Your "adjustment number" is hooey.
posted by Shepherd at 10:15 AM on June 11, 2010 [17 favorites]


Otto42, the problem is that if you admit up front that all (or most) professionals work beyond the contracted hours of their job, then comparing those contracted hours is not a good indication of anything.
posted by Nothing at 10:16 AM on June 11, 2010 [4 favorites]


moonbiter: "I used to laugh at my wife-to-be when she told me she worked so hard as a teacher, knowing, just knowing, from my vast experience as a former grade, high school, and university student, that teachers worked half days and got 12 weeks of summer vacation. Boy was I ignorant."

I suspect there's more truth in this statement than you realize. Perhaps part of the issue with the right's stance toward teachers is that everyone has had contact with a teacher since everyone has had to go to school. And as others have said about how parents seem to think they know how to do pedagogy and work a classroom, I bet the same holds for opponents of public school teachers and those who say they are underworked and overpaid: these people are familiar with their impression of what teaching entails, but at the same time they don't have a goddamned clue about the truth of the matter.
posted by barnacles at 10:20 AM on June 11, 2010


NJ has the highest property taxes in the country.

ok.
So?
posted by madajb at 10:21 AM on June 11, 2010 [1 favorite]

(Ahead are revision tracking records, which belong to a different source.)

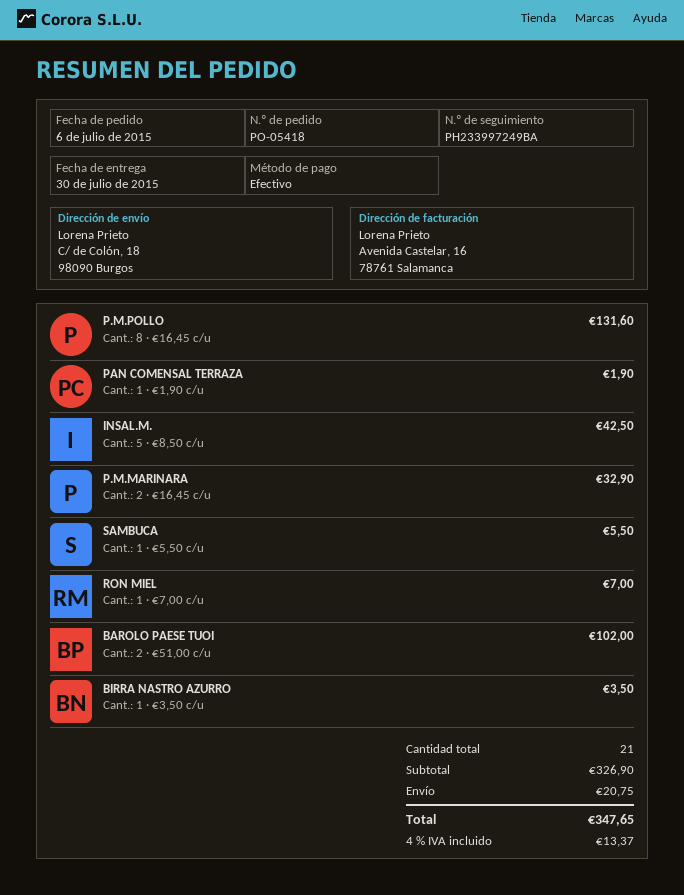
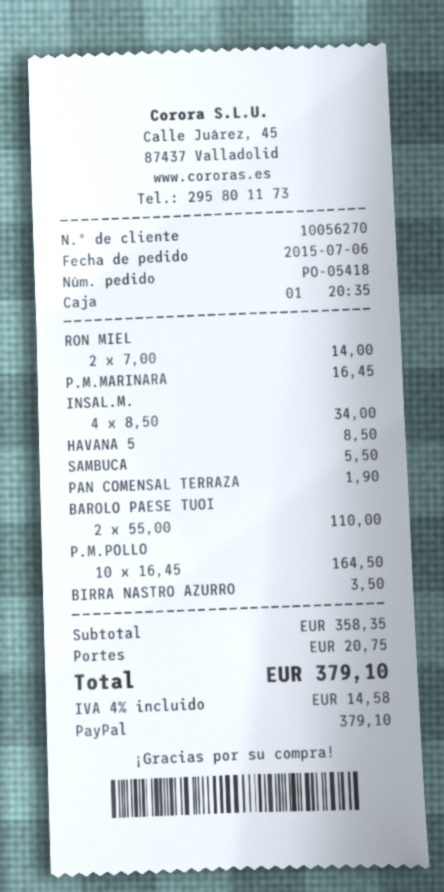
payment method: cash -> PayPal
P.M.POLLO: 8 x 16.45 = 131.60 -> 10 x 16.45 = 164.50
INSAL.M.: 5 x 8.50 = 42.50 -> 4 x 8.50 = 34.00
P.M.MARINARA: 2 x 16.45 = 32.90 -> 1 x 16.45 = 16.45
RON MIEL: 1 x 7.00 = 7.00 -> 2 x 7.00 = 14.00
BAROLO PAESE TUOI: 2 x 51.00 = 102.00 -> 2 x 55.00 = 110.00
HAVANA 5: none -> 1 x 8.50 = 8.50
subtotal: 326.90 -> 358.35
tax: 4% = 13.37 -> 4% = 14.58
total: 347.65 -> 379.10

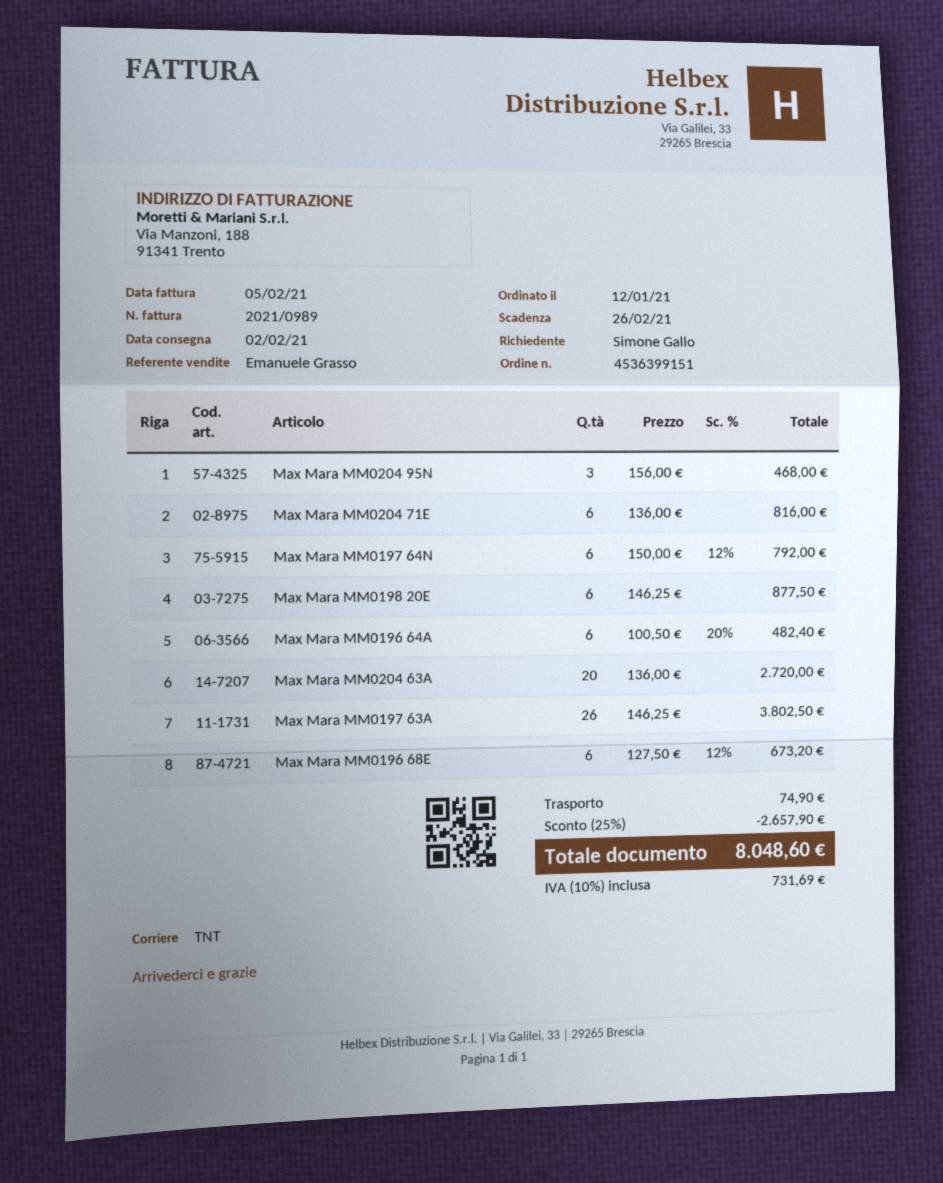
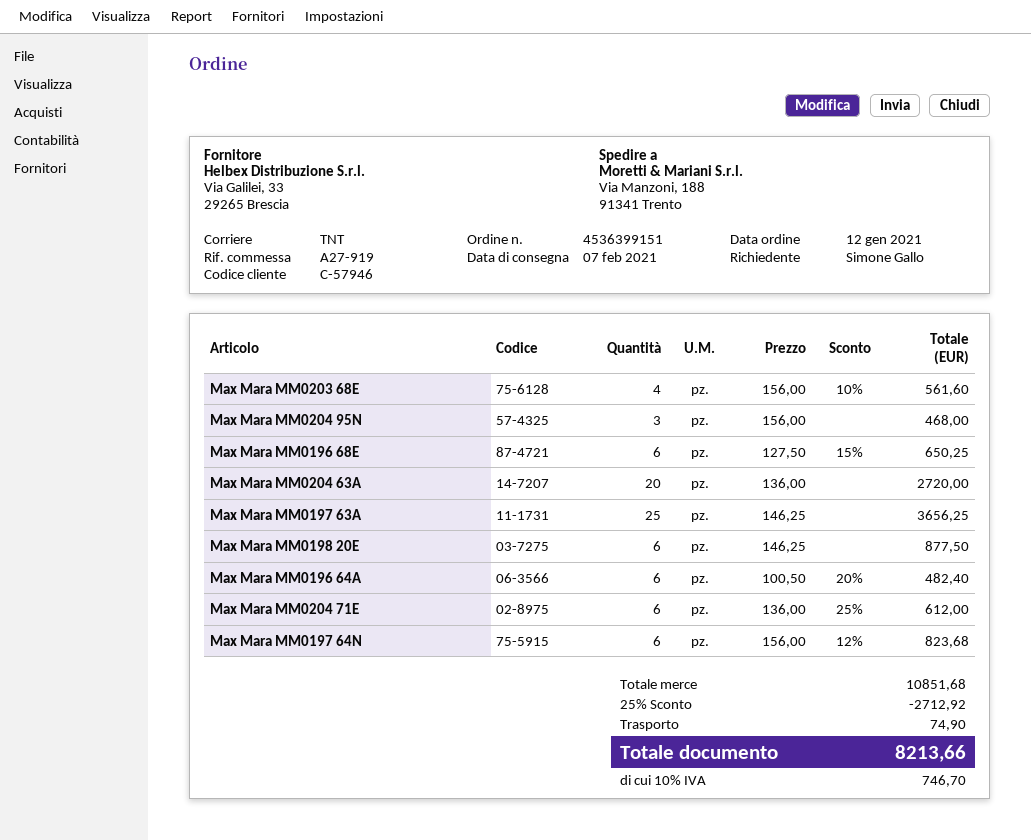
delivery date: 2021-02-02 -> 2021-02-07
Max Mara MM0204 71E: 6 x 136.00 = 816.00 -> 6 x 136.00 - 25% = 612.00
Max Mara MM0197 64N: 6 x 150.00 - 12% = 792.00 -> 6 x 156.00 - 12% = 823.68
Max Mara MM0197 63A: 26 x 146.25 = 3802.50 -> 25 x 146.25 = 3656.25
Max Mara MM0196 68E: 6 x 127.50 - 12% = 673.20 -> 6 x 127.50 - 15% = 650.25
Max Mara MM0203 68E: none -> 4 x 156.00 - 10% = 561.60
discount: 25% = 2657.90 -> 25% = 2712.92
tax: 10% = 731.69 -> 10% = 746.70
total: 8048.60 -> 8213.66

Personally, I don't think anyone should do unpaid company work outside of company time, but I'm old-fashioned that way.

Nor buy supplies for the company.
posted by madajb at 10:22 AM on June 11, 2010 [1 favorite]


It’s a bunch of forces all working against each other, and to boil it down to well people are just cheap/lazy/valueless/clueless/sheep is fucking asinine.

Yes, it's complicated, but a big part of the problem in the US is that people have this weird idea that paying taxes is just the government taking money from them and that lower taxes are, therefor, always better. Somehow, they never seem to connect the stuff they take for granted (say, roads) with the taxes they pay. Every year, I have at least one conversation around tax time where I say I like paying taxes. And the person/people I am talking to look at me like I am crazy. And I continue "because I like roads and fire services and schools and..." and they get all annoyed and are all "oh, yeah, that stuff," and it always stuns me -- what do you think taxes are for?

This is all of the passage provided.